*** Opening of RECORDS PROVIDED ***

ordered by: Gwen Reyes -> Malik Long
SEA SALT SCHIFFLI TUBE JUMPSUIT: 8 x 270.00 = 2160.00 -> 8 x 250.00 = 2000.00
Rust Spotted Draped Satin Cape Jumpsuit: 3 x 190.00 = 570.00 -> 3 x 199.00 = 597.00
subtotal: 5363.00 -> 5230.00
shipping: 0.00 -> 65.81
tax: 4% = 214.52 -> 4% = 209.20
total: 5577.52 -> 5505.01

*** Close of RECORDS PROVIDED ***
*** Opening of RECORDS PROVIDED ***

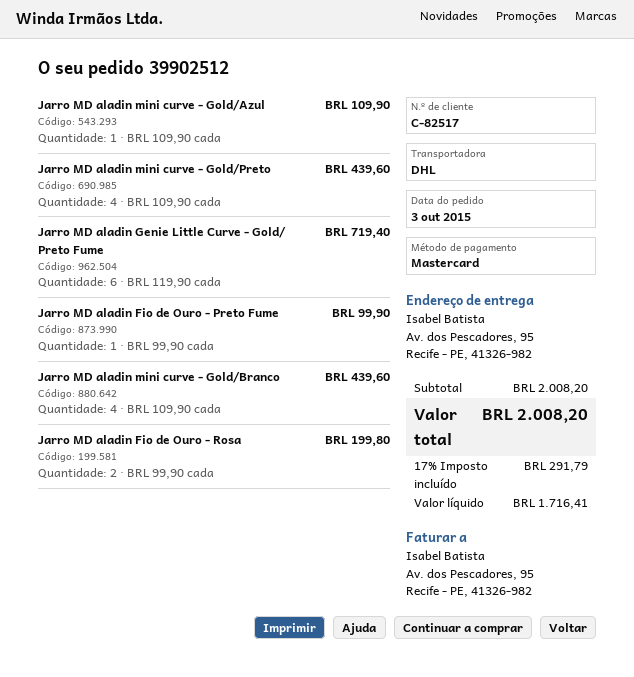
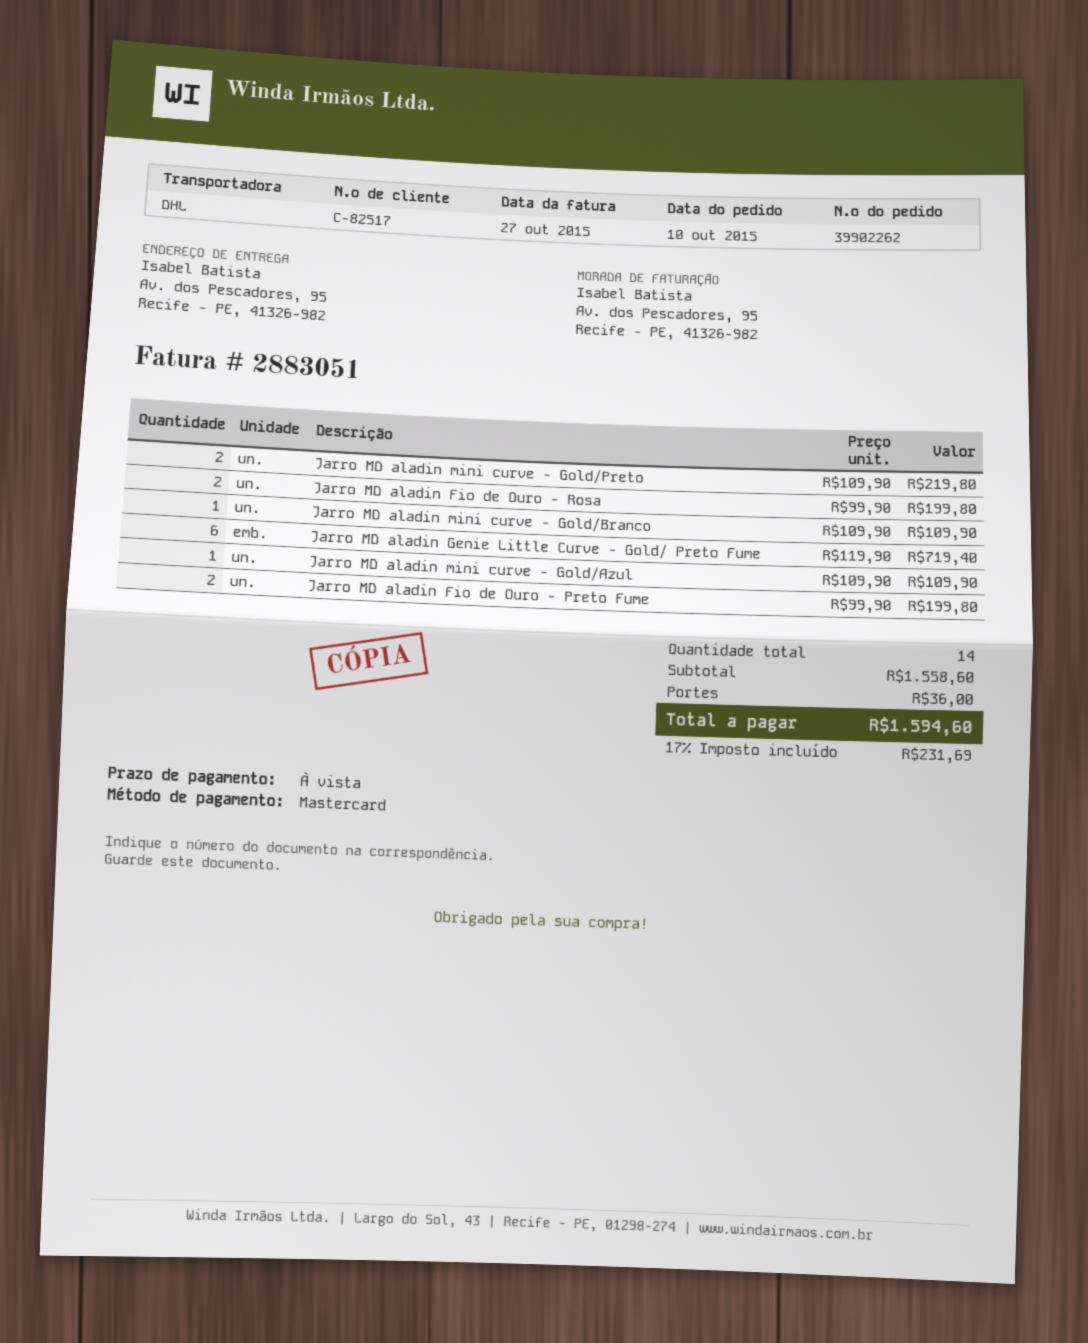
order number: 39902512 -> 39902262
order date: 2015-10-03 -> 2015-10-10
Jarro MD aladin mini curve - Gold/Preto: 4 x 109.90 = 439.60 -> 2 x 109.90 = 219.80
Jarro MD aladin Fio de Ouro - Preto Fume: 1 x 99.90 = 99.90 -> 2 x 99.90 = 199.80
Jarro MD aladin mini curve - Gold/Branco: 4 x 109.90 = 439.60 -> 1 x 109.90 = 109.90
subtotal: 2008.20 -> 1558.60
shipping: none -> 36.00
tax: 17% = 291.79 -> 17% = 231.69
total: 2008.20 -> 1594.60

*** Close of RECORDS PROVIDED ***

An exact copy of the lines above, from the one containing "shipping: none -> 36.00" through the one containing "total: 2008.20 -> 1594.60", is the whole of the answer.

RESULT OF THIS EXERCISE -
shipping: none -> 36.00
tax: 17% = 291.79 -> 17% = 231.69
total: 2008.20 -> 1594.60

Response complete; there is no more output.